Why great design managers are usually great designers first
The design industry has a backwards promotion problem. We rush people into management before they’ve mastered the craft they’re supposed to lead. The result? A layer of managers who sound smart in meetings but couldn’t debug a component system if their budget depended on it.
I was listening to Mig Reyes on the Dive Club Podcast recently, and he cut straight to it: you shouldn’t go into design management until you’ve really excelled as an individual contributor. That might sound obvious, but look around. How many design managers do you know who got promoted because they were “ready for the next step” rather than because they’d gone impossibly deep on the work itself?
I’ve worked under creative directors who hadn’t touched a design file in years. Smart people, sure. They could talk strategy and stakeholder management all day. But ask them to show a junior designer how to set up a proper grid system or optimize a component for accessibility? Suddenly they’re very busy with “strategic initiatives.” They’d delegate it or, worse, wave it off as “execution details.”
Here’s the thing: sometimes the best way to unblock someone isn’t a pep talk. It’s sitting down and showing them exactly how to solve the problem in Figma. But you can’t do that if you’ve been living in PowerPoint for the past three years.

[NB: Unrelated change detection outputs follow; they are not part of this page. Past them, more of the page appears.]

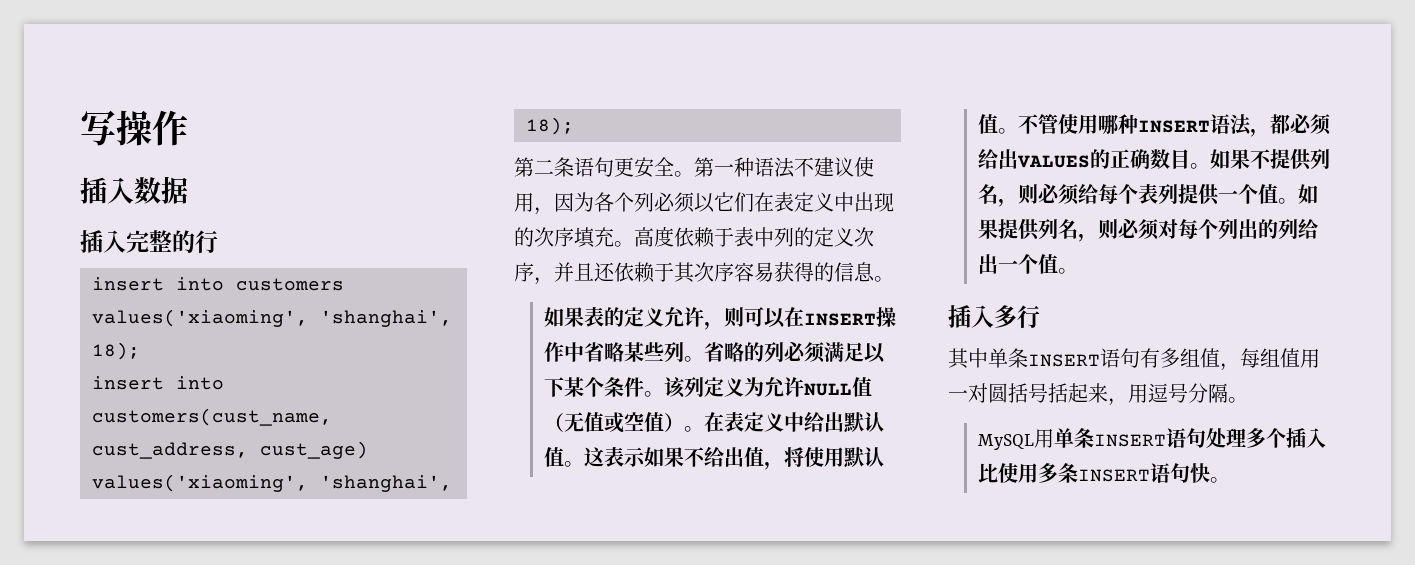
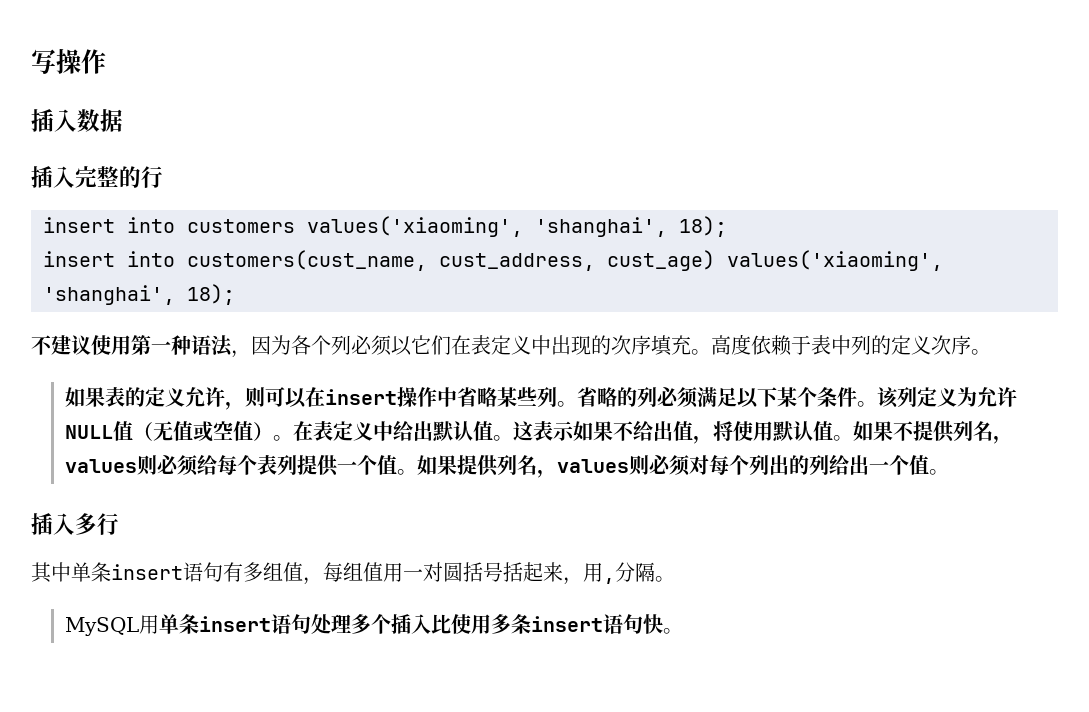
- 第二条语句更安全。第一种语法不建议使用，因为各个列必须以它们在表定义中出现的次序填充。
+ 不建议使用第一种语法，因为各个列必须以它们在表定义中出现的次序填充。
- 高度依赖于表中列的定义次序，并且还依赖于其次序容易获得的信息。
+ 高度依赖于表中列的定义次序。
- 如果表的定义允许，则可以在INSERT操作中省略某些列。
+ 如果表的定义允许，则可以在insert操作中省略某些列。
- 不管使用哪种INSERT语法，都必须给出VALUES的正确数目。
- 如果不提供列名，则必须给每个表列提供一个值。
+ 如果不提供列名，values则必须给每个表列提供一个值。
- 如果提供列名，则必须对每个列出的列给出一个值。
+ 如果提供列名，values则必须对每个列出的列给出一个值。
- 其中单条INSERT语句有多组值，每组值用一对圆括号括起来，用逗号分隔。
+ 其中单条insert语句有多组值，每组值用一对圆括号括起来，用,分隔。
- MySQL用单条INSERT语句处理多个插入比使用多条INSERT语句快。
+ MySQL用单条insert语句处理多个插入比使用多条insert语句快。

Think about the best football coaches—Guardiola, Zidane, Xabi Alonso. They weren’t just players; they were obsessive students of the game. When they became coaches, they didn’t abandon that obsession. They brought it with them. They could see what their players couldn’t see because they’d been there, in the weeds, figuring it out.
The same logic applies to design management. Your team can smell it when you’re faking fluency. They don’t need you to be the best designer in the room, but they need to know you understand their world. That you’ve wrestled with the same constraints, felt the same frustrations, celebrated the same small victories.
Step into management too early and you’re missing half the vocabulary. You can’t give advice on problems you’ve never solved. You can’t predict the second-order effects of decisions you’ve never had to live with. Your team will figure this out faster than you think.
I’m drawn to the people side of management—the conversations, the pattern recognition, helping someone level up their thinking. But I never want to be the kind of leader who can’t open the file. Staying close to the work keeps me honest. It reminds me that design isn’t something I used to do. It’s something I still care about getting right.
If you’re thinking about moving into design management, don’t ask “Am I ready to lead?” Ask: “Can I still solve the problems I’m asking others to solve?”
If the answer is no, maybe spend another year or two in the trenches. Your future team will thank you for it.